[Bug]: Parallel `file.managed` states cause CPU spin-loop on Linux (fork-inherited ZeroMQ sockets)

### What happened?

## Description

When `parallel: True` is used on `file.managed` states, the forked `ParallelState` child processes enter a CPU spin-loop (~93–98% CPU each) and never complete. The root cause is that on Linux (fork-based platforms), `call_parallel()` passes the parent's `State` instance directly to the child process, including live ZeroMQ sockets connected to the Salt master. Multiple forked children then race on the same inherited ZeroMQ connections, causing the asyncio event loop to spin indefinitely waiting for responses that were already consumed by a sibling process.

## Setup

- **Salt version**: 3007.13 (Chlorine)
- **OS**: Ubuntu 22.04 (Linux, fork-based process creation)
- **Master topology**: 3-master failover (`master_type: failover`)
- **Transport**: ZeroMQ

## Steps to Reproduce

1. Create a state with multiple `file.managed` declarations using `parallel: True`:

```yaml
redis_exporter_binary:
  file.managed:
    - name: /usr/bin/redis_exporter
    - source: https://nexus.example.com/.../redis_exporter
    - skip_verify: True
    - parallel: True

redis_exporter_env:
  file.managed:
    - name: /etc/default/redis_exporter
    - source: salt://redis_exporter/files/redis_exporter.env.jinja
    - template: jinja
    - parallel: True

sentinel_exporter_env:
  file.managed:
    - name: /etc/default/sentinel_exporter
    - source: salt://redis_exporter/files/redis_exporter.env.jinja
    - template: jinja
    - parallel: True
```

2. Run `state.apply` (even with `test=True`):

```bash
salt <minion-id> state.apply redis_exporter test=true
```

3. Observe that the run never completes.

## Expected Behavior

All `file.managed` states should execute in parallel and return results within seconds.
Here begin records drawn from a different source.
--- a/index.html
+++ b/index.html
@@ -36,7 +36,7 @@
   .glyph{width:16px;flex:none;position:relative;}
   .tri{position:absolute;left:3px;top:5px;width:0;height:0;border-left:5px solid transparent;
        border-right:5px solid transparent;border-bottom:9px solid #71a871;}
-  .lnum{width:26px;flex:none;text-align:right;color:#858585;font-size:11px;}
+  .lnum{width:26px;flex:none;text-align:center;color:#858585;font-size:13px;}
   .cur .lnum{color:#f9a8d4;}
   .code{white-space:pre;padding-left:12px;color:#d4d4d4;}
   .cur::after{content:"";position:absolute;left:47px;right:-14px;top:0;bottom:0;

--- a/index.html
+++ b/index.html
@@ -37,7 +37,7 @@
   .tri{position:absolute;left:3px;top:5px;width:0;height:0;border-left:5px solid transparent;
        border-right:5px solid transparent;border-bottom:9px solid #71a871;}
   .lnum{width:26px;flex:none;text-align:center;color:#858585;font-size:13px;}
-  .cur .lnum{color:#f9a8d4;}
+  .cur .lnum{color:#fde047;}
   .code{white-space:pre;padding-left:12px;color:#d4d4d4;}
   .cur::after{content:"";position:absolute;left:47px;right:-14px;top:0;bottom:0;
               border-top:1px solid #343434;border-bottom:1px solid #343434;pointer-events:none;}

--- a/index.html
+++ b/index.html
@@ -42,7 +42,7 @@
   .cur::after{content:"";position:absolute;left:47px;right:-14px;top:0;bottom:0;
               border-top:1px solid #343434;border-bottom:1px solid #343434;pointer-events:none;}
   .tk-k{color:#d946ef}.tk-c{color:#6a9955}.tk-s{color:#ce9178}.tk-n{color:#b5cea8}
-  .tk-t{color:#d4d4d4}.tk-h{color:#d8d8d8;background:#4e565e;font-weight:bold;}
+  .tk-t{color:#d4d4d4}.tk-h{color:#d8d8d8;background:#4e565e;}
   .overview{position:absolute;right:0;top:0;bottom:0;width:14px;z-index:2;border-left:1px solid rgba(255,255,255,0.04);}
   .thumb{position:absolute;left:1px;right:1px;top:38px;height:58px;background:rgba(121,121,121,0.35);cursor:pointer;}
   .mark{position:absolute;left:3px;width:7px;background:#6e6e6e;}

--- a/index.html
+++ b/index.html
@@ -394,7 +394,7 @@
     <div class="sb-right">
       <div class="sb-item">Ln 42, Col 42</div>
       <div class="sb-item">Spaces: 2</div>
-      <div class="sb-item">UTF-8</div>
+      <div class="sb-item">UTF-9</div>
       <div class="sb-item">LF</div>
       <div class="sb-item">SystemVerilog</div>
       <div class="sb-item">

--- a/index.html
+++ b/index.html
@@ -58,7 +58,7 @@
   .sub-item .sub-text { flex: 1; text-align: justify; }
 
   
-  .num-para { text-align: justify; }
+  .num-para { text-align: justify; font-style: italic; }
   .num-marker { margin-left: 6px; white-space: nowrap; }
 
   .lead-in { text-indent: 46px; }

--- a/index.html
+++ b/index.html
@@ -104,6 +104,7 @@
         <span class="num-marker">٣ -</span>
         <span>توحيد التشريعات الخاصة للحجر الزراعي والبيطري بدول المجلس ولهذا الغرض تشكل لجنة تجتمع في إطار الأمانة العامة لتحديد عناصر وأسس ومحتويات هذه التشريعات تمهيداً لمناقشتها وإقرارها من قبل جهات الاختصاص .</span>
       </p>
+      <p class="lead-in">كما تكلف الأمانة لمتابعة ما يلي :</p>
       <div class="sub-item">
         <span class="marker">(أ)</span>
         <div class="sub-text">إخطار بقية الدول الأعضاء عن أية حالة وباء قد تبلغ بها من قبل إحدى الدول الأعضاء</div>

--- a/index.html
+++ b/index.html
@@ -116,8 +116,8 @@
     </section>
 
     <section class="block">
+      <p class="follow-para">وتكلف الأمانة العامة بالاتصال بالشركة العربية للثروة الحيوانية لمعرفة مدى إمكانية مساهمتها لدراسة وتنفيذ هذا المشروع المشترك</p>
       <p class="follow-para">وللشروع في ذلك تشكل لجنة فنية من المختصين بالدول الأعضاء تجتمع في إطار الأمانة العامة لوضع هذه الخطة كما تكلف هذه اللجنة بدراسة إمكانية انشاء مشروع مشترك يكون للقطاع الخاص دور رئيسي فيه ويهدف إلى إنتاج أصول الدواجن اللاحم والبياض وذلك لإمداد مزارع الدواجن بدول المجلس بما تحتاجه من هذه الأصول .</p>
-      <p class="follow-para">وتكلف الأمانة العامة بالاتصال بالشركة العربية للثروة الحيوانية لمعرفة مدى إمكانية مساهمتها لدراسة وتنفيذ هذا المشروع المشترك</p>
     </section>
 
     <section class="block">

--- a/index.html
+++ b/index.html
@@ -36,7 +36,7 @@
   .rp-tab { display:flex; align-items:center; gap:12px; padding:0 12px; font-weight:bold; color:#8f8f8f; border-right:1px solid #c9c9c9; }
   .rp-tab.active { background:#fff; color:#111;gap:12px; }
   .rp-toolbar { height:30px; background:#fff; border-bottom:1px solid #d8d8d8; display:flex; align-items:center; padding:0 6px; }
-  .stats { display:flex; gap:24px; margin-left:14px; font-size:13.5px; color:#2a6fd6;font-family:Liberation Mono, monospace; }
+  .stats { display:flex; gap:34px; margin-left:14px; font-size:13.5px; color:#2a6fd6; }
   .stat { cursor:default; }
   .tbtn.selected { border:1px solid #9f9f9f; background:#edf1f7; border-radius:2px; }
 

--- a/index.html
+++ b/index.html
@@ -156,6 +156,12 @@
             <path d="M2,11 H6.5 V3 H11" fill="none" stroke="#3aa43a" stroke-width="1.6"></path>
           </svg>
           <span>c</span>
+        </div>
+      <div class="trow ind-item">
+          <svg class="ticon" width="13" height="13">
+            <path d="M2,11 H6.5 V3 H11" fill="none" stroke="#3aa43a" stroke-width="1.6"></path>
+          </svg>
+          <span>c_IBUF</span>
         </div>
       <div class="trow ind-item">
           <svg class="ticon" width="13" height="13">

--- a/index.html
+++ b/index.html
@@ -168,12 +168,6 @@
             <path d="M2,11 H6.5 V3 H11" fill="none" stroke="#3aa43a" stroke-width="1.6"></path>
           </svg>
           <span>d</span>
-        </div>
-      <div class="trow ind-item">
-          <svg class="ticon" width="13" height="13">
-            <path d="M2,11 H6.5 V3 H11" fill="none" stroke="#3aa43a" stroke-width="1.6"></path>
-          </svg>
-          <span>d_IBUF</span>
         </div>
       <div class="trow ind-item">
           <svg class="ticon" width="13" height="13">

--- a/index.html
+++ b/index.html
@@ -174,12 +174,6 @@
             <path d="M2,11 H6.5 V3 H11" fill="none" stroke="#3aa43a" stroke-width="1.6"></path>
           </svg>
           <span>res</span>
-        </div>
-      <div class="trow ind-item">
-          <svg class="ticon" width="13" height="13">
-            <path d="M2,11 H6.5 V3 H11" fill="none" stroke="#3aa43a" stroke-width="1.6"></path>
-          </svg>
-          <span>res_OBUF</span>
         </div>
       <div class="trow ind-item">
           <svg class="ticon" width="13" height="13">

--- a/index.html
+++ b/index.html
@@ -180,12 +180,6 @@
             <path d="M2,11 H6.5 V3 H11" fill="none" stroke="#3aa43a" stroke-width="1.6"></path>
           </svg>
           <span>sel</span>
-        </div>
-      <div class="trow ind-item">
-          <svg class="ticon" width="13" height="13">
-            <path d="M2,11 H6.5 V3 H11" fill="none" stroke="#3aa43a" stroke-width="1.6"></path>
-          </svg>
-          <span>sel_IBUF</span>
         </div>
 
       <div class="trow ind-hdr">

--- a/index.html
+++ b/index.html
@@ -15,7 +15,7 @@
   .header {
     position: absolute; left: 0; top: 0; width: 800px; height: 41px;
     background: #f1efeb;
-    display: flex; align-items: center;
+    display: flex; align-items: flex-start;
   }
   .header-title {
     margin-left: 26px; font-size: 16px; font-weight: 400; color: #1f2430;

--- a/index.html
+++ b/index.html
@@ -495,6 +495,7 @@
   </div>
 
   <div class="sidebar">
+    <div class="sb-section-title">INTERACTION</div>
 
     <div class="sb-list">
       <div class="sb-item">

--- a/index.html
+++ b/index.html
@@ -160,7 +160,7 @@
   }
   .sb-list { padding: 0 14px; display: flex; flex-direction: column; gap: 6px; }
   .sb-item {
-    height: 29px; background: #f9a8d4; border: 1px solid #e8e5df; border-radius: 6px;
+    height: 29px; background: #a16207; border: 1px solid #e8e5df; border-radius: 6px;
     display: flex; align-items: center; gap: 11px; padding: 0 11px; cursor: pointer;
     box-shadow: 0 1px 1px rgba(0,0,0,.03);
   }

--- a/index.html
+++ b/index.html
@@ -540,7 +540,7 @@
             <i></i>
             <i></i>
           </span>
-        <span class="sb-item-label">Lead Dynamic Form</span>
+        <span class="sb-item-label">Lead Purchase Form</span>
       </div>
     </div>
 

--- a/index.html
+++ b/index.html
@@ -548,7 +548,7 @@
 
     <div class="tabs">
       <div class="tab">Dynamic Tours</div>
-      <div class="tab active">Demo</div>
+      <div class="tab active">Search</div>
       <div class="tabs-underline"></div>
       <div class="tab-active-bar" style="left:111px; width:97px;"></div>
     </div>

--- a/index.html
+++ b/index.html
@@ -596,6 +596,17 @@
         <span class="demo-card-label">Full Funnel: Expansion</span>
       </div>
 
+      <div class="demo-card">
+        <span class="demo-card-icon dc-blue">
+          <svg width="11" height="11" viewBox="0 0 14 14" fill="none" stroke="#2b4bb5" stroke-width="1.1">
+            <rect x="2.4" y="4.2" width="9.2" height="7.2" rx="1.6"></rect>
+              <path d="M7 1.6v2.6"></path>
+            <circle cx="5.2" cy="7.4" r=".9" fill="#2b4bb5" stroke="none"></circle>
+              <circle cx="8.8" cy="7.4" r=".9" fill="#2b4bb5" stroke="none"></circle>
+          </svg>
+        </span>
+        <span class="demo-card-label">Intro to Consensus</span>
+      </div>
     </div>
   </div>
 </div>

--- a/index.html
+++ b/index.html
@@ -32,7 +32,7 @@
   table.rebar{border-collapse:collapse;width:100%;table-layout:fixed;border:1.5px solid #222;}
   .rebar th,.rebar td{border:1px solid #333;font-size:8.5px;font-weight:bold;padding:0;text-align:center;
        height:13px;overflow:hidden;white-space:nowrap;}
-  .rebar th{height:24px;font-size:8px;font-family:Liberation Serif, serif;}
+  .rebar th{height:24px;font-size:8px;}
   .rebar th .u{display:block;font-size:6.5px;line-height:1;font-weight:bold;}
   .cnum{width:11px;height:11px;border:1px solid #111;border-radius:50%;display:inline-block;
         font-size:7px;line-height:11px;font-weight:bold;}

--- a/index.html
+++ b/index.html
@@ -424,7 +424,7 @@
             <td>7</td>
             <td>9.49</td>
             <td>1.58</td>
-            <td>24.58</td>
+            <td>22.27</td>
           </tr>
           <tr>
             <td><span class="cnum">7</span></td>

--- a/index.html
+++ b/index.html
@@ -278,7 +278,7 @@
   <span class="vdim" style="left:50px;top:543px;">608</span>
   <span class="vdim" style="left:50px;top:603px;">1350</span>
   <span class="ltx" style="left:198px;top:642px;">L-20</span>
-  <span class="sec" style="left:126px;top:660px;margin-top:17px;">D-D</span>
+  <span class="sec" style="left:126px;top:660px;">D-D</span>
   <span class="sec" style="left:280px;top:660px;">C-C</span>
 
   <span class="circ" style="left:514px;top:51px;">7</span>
With `test=True`, only hash comparison against the master file server should occur — no file writes.

## Actual Behavior

- The main state process logs `"Started in a separate process"` for each parallel state and then hangs indefinitely.
- Two or more `ParallelState(...)` child processes appear, each consuming ~93–98% CPU:

```
root  2094575 98.1  1.9  610016 56528 ?  Sl  22:14  4:47  ...ParallelState(/etc/default/redis_exporter)
root  2094576 98.2  1.9  610016 56724 ?  Sl  22:14  4:47  ...ParallelState(/etc/default/sentinel_exporter)
```

- The kernel stack for these processes shows `futex_wait`, but top reports near-100% CPU — characteristic of a userspace busy-loop (asyncio event loop spinning).
- Network connections to the master (ports 4505/4506) are `ESTABLISHED` with `Send-Q: 0` — sockets are open but idle.
- `salt-call cp.hash_file <same-file>` works perfectly when run standalone (no parallelism).
- `salt-call cp.list_master` works perfectly.
- Killing the hung job with `saltutil.kill_all_jobs` and re-running produces the same result — the issue is 100% reproducible.

## Root Cause Analysis

The issue is in `salt/state.py`, in the `call_parallel()` method (line ~2276):

```python
def call_parallel(self, cdata, low, inject_globals):
    ...
    if salt.utils.platform.spawning_platform():
        instance = None          # Windows/macOS: will recreate State from scratch
    else:
        instance = self          # Linux: reuse parent's State object (with live sockets!)
        inject_globals = None
    
    proc = salt.utils.process.Process(
        target=self._call_parallel_target,
        args=(instance, self._init_kwargs, name, cdata, low, inject_globals),
        ...
    )
    proc.start()
```

On Linux, `Process` uses `fork()`. The child process inherits the parent's memory space, including:

- ZeroMQ `REQ` sockets connected to the master's `ret` port (4506)
- The asyncio event loop state
- File client channel objects

When multiple children simultaneously call `cp.hash_file` (triggered by `file.managed` to compare file hashes), they all attempt to use the **same inherited ZeroMQ socket** to communicate with the master. ZeroMQ `REQ` sockets have strict request-reply ordering — if one child reads a response intended for another, the other child's event loop never receives its expected reply and spins indefinitely.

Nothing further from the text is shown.